A common object to describe the extremal dependence of a $d$-variate random vector $X$ is the stable tail dependence function $L$. Various parametric models have emerged, with a popular subclass consisting of those stable tail dependence functions that arise for linear and max-linear factor models with heavy tailed factors. The stable tail dependence function is then parameterized by a $d \times K$ matrix $A$, where $K$ is the number of factors and where $A$ can be interpreted as a factor loading matrix. We study estimation of $L$ under an additional assumption on $A$ called the `pure variable assumption'. Both $K \in \{1, \dots, d\}$ and $A \in [0, \infty)^{d \times K}$ are treated as unknown, which constitutes an unconventional parameter space that does not fit into common estimation frameworks. We suggest two algorithms that allow to estimate $K$ and $A$, and provide finite sample guarantees for both algorithms. Remarkably, the guarantees allow for the case where the dimension $d$ is larger than the sample size $n$. The results are illustrated with numerical experiments and two case studies.

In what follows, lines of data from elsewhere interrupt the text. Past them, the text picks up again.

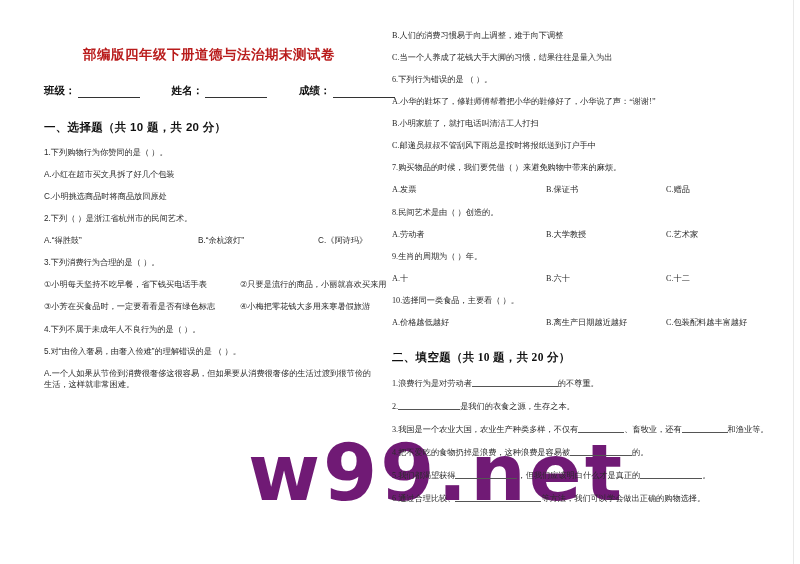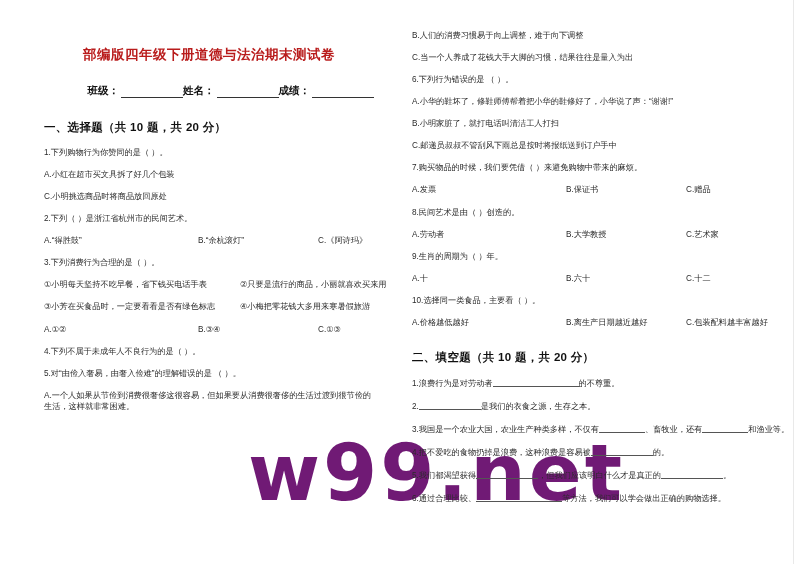"B.人们的消费习惯易于向上调整，难于向下调整" .col-right { font-family: none -> Liberation Serif, serif; left: 412px -> 392px }
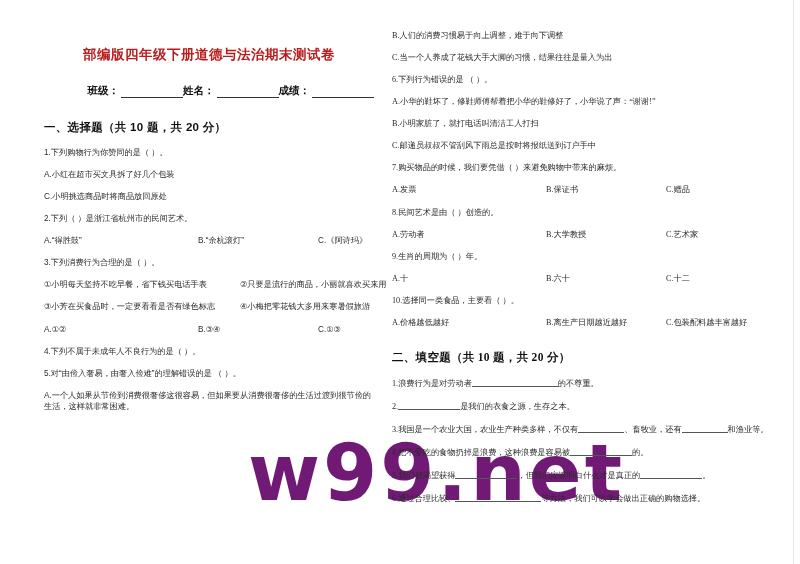"班级：" .meta-row { gap: none -> 32px; justify-content: flex-end -> flex-start }
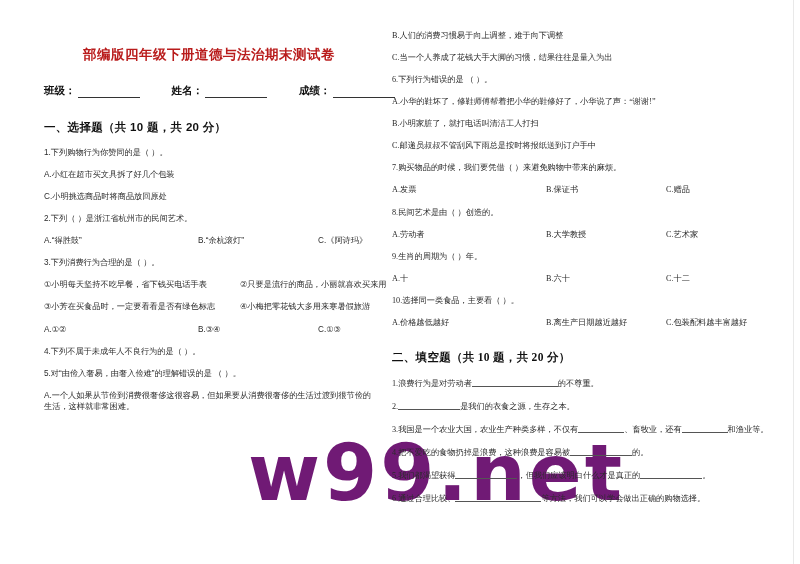"A.①②" div.opts { html: <div> <span>A.①②</span> <span>B.③④</span> <span>C.①③</span> </div> -> none }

翻译：描述$d$维随机向量$X$极值相依性的常用对象是稳定尾部相依函数$L$。目前已出现多种参数模型，其中一个流行的子类由那些产生于具有重尾因子的线性和最大线性因子模型的稳定尾部相依函数构成。此时稳定尾部相依函数由$d \times K$矩阵$A$参数化，其中$K$表示因子数量，$A$可解释为因子载荷矩阵。我们在对$A$附加称为“纯变量假设”的条件下研究$L$的估计问题。将$K \in \{1, \dots, d\}$和$A \in [0, \infty)^{d \times K}$均视为未知参数，这构成了非常规的参数空间，无法纳入常规的估计框架。我们提出两种能够估计$K$和$A$的算法，并为两种算法提供有限样本保证。值得注意的是，这些保证允许维度$d$大于样本量$n$的情况。通过数值实验和两个案例研究对结果进行了说明。